OSINT
L’OSINT incarne une avancée majeure : il démocratise l’accès au renseignement, dans le respect du droit et de l’éthique, et offre une riposte lucide face au chaos informationnel. Mais son potentiel reste freiné par l’incertitude juridique, la fragilité des sources et l’absence de cadre clair. Chez AleVia, nous pensons qu’il est temps d’éclaircir sans restreindre, de réguler sans étouffer, pour faire de l’OSINT un outil fiable, responsable et accessible, au service du bien commun.
Par Nicole Tortello Duban et Oscar Lafond-Kervegant
L’information, bien commun essentiel, est aujourd’hui surabondante. Amplifiée par le numérique, elle est une proie à la contrefaçon (deepfakes, fake news, etc.). Dans ce contexte, nos démocraties et nos entreprises doivent s’armer pour naviguer sur une mer informationnelle agitée.
L’OSINT (open source intelligence), ou ROSO en français, apparaît comme une boussole fiable dans cette guerre de l’information. Fondée sur l’exploitation de données publiques (sites web, réseaux sociaux, archives, média, etc.), cette méthode rassemble des fragments d’information brute pour les transformer en renseignement utile à la prise de décision. Plus qu’un outil, c’est une méthode rigoureuse, une réponse structurée au chaos informationnel.
Le paysage de l’OSINT s’est profondément transformé, attirant journalistes, chercheurs, consultants, activistes, forces de l’ordre, magistrats ou armées. Ce croisement d’acteurs marque une rupture : le renseignement devient une pratique collective, mêlant sécurité, économie, médias et société civile. Une évolution stratégique, civique et informationnelle majeure.
Mais ce potentiel est freiné par un cadre juridique flou. L’OSINT est souvent perçu à travers un RGPD mal compris, suscitant blocages, autocensures, voire interdictions. L’amalgame entre collecte légale et intrusion illicite brouille les repères, alors que la jurisprudence en autorise parfois l’usage, y compris en droit civil ou pénal. Forces de l’ordre, avocats et enquêteurs privés appellent à un éclaircissement : l’incertitude juridique ne protège pas, elle paralyse.
Une initiative politique pourrait bientôt changer la donne : à l’initiative du député Philippe Latombe, une consultation a été lancée en mai 2025. Trois pistes sont sur la table : des textes sectoriels, une loi générale, ou une intégration dans le projet de loi sur la cybersécurité. Le constat est clair : l’incertitude juridique fragilise les praticiens et menace l’accès à une ressource vitale. À l’échelle européenne, aucun cadre ne régit aujourd’hui l’OSINT, malgré son usage croissant dans les enquêtes civiles, la cybersécurité ou la lutte contre la désinformation. Une régulation européenne, dans l’esprit du RGPD, pourrait poser des principes clairs : finalité, proportionnalité, contrôle.
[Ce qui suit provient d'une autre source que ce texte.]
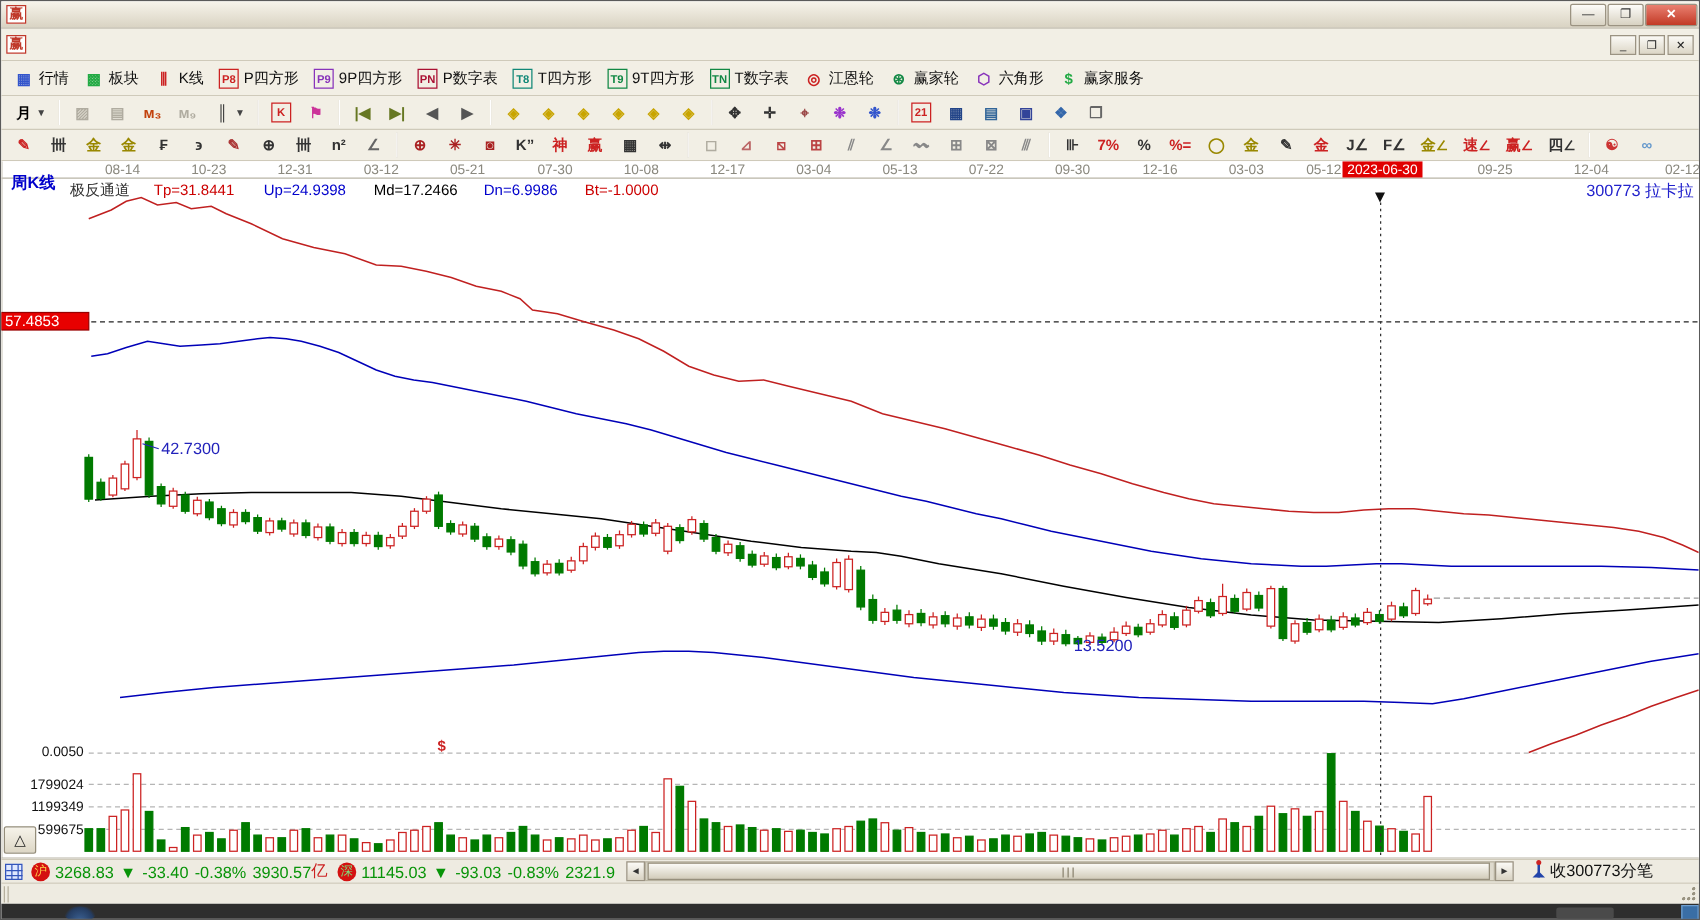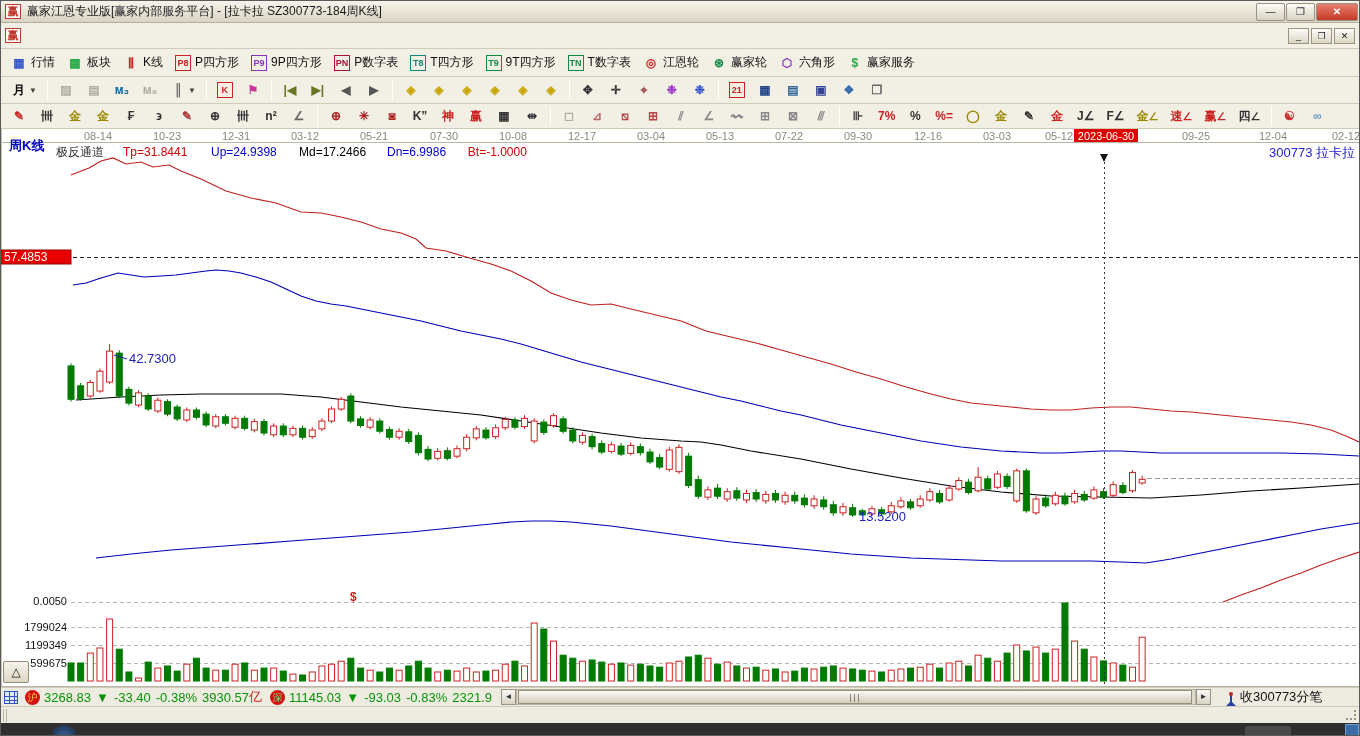--- a/index.html
+++ b/index.html
@@ -113,7 +113,6 @@
 
   <div id="titlebar">
     <div class="app-logo">赢</div>
-    <span>赢家江恩专业版[赢家内部服务平台] - [拉卡拉  SZ300773-184周K线]</span>
     <div id="win-buttons">
       <div class="win-btn">—</div>
       <div class="win-btn">❐</div>

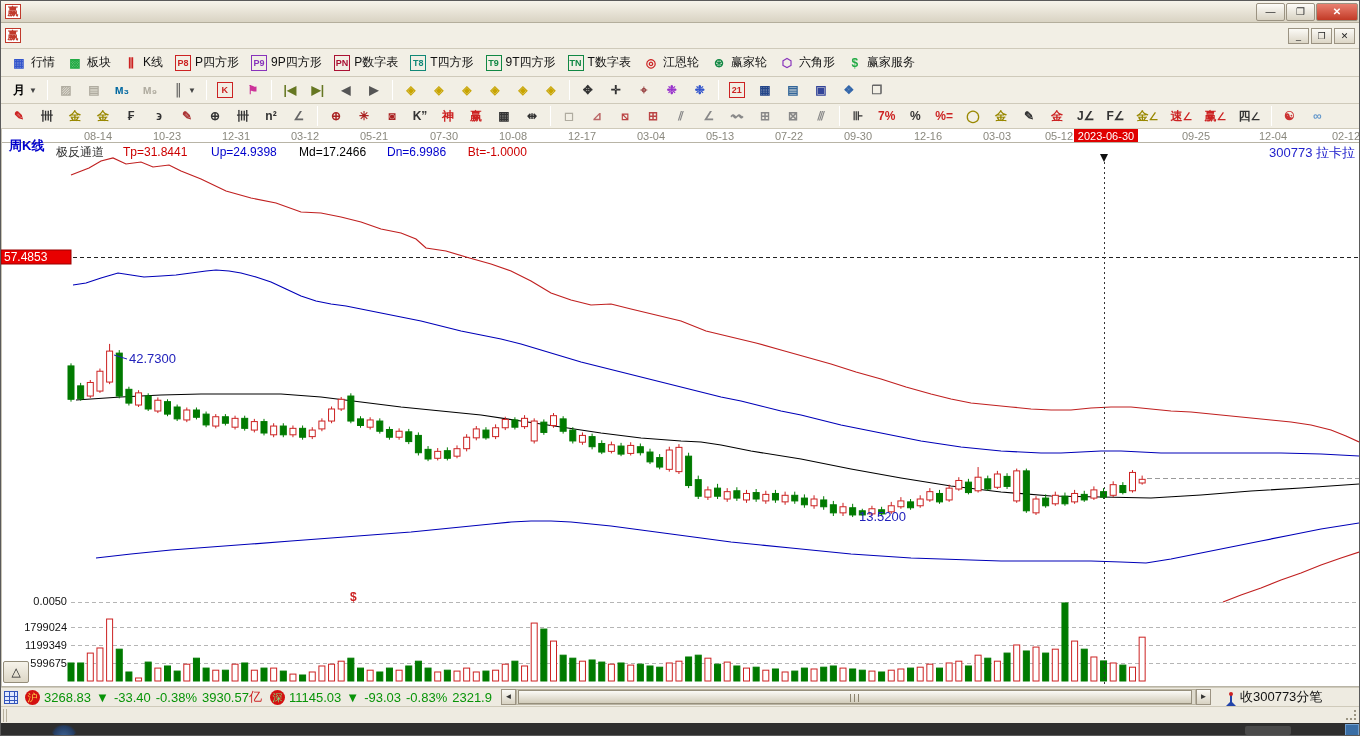--- a/index.html
+++ b/index.html
@@ -196,7 +196,7 @@
         <span class="tb-ico" style="color: rgb(176, 172, 160);">▤</span>
       </div>
       <div class="tb-btn">
-        <span class="tb-ico" style="color: #0369a1;">м₃</span>
+        <span class="tb-ico" style="color: #c2410c;">м₃</span>
       </div>
       <div class="tb-btn">
         <span class="tb-ico" style="color: rgb(176, 172, 160);">м₉</span>

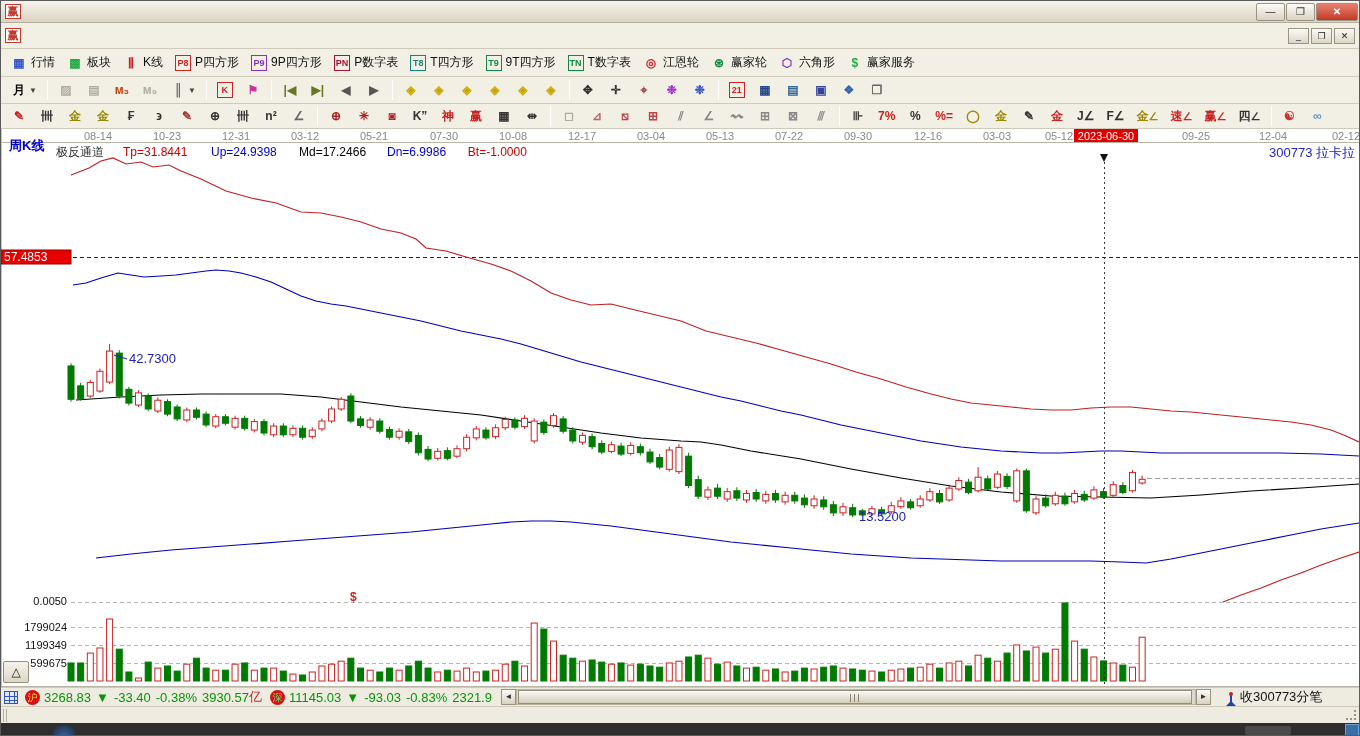--- a/index.html
+++ b/index.html
@@ -80,7 +80,7 @@
      linear-gradient(#8b8470,#8b8470) 0 0/1px 8px no-repeat,
      linear-gradient(#8b8470,#8b8470) 4px 0/1px 8px no-repeat,
      linear-gradient(#8b8470,#8b8470) 8px 0/1px 8px no-repeat; }
-  #feed-label { display:flex; align-items:flex-end; margin-left:14px; font-size:13px; color:#111; }
+  #feed-label { display:flex; align-items:flex-start; margin-left:14px; font-size:13px; color:#111; }
   .antenna { width:12px; height:14px; position:relative; margin-right:3px; }
   .antenna:before { content:""; position:absolute; left:5px; top:2px; width:2px; height:12px; background:#2244aa; }
   .antenna:after { content:""; position:absolute; left:1px; bottom:0; border-left:5px solid transparent;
À cette insécurité s’ajoute une autre : la fragilité de l’information elle-même. Faussée, manipulée, elle devient instable. L’OSINT, loin d’être infaillible, peut aussi être victime de désinformation. Pour y répondre, l’Association des Auditeurs en Intelligence Économique de l’Institut des Hautes Études de Défense Nationale a recensé 45 outils de vérification mêlant IA, crowdsourcing et expertise humaine. Mais l’enjeu dépasse la technique : il faut articuler droit, éthique et méthode pour faire de l’OSINT un levier démocratique.